## [EXERCISE REQUIREMENTS]
The listing below contains a span that opens with the line containing "icon list is" and closes with the line containing "html: none ->". Return that span exactly.

** DATASET follows **

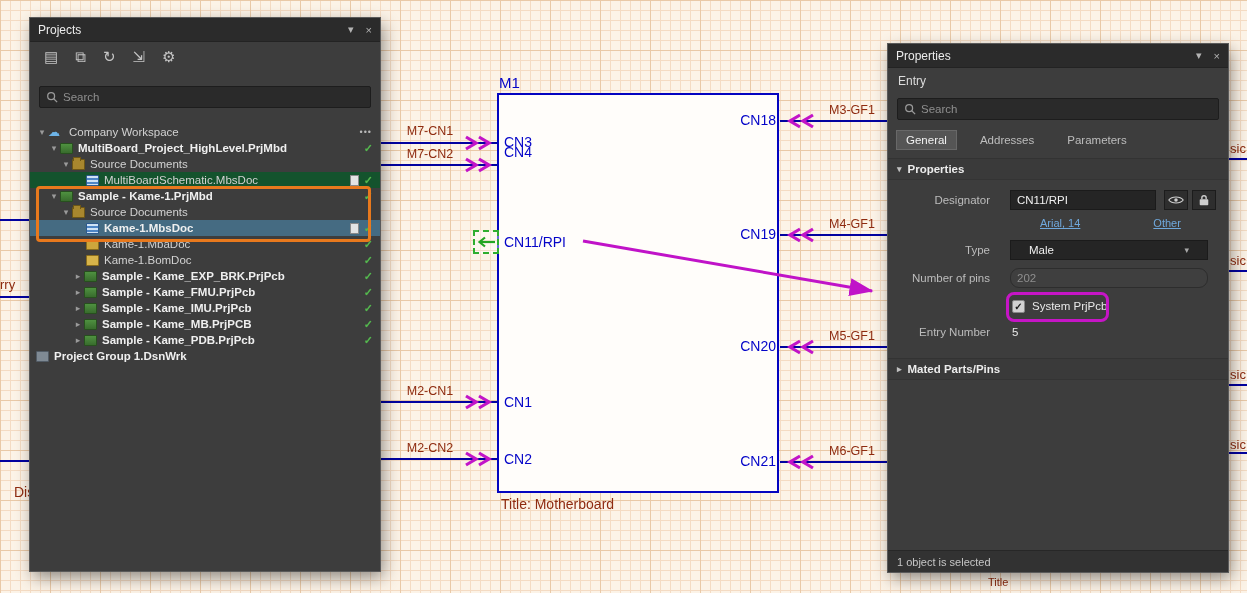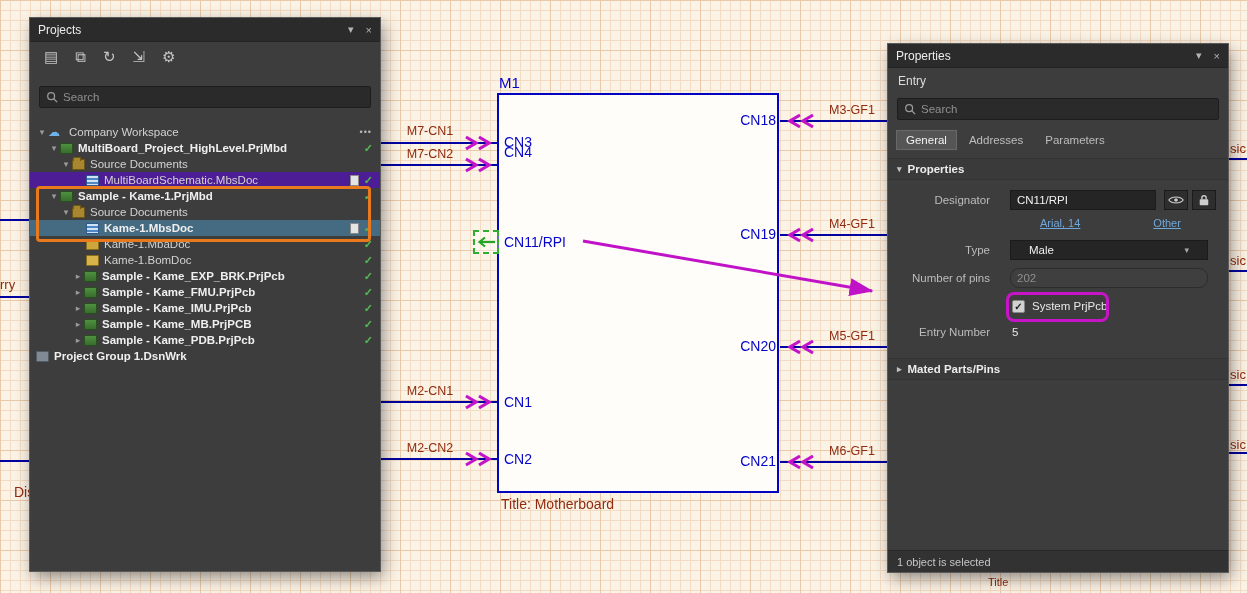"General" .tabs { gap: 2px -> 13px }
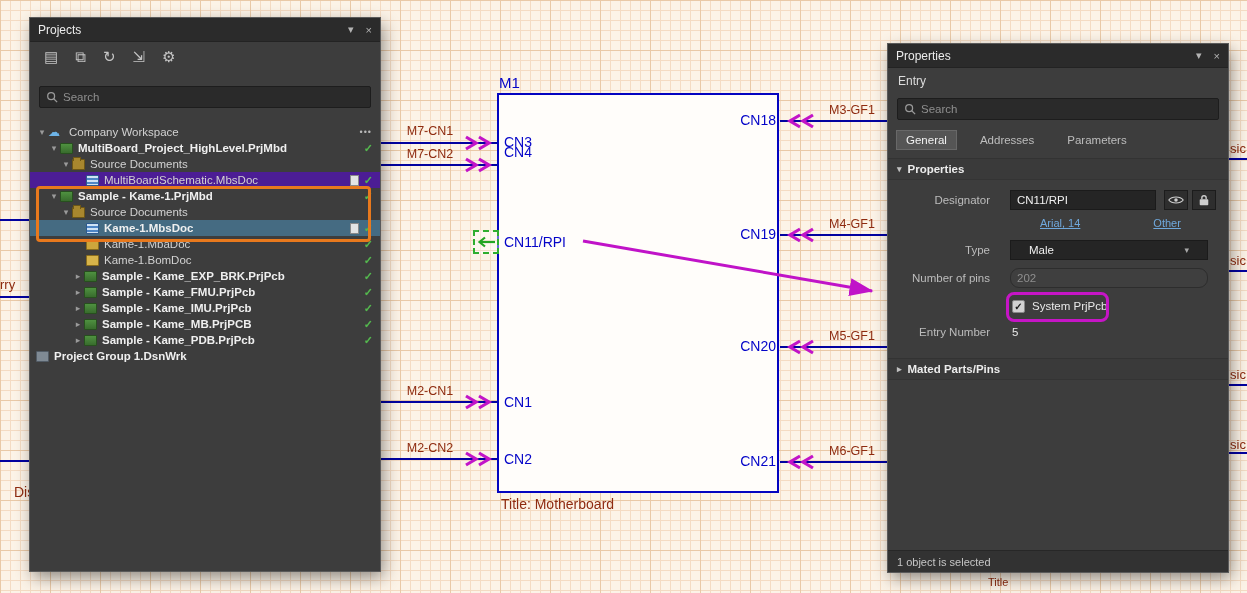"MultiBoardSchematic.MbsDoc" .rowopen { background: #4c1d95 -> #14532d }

** End of DATASET **
** DATASET follows **

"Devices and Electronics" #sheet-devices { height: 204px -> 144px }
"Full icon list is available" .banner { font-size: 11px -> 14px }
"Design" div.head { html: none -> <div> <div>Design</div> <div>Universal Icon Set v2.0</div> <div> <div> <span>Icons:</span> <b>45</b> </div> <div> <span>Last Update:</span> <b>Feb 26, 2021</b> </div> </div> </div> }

** End of DATASET **
** DATASET follows **

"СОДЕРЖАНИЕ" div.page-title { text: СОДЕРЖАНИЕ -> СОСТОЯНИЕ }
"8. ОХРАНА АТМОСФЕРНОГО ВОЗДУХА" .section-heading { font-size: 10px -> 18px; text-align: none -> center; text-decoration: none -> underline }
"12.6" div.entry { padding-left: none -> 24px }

** End of DATASET **

## [SOLUTION FOR THIS PROBLEM]
"Full icon list is available" .banner { font-size: 11px -> 14px }
"Design" div.head { html: none -> <div> <div>Design</div> <div>Universal Icon Set v2.0</div> <div> <div> <span>Icons:</span> <b>45</b> </div> <div> <span>Last Update:</span> <b>Feb 26, 2021</b> </div> </div> </div> }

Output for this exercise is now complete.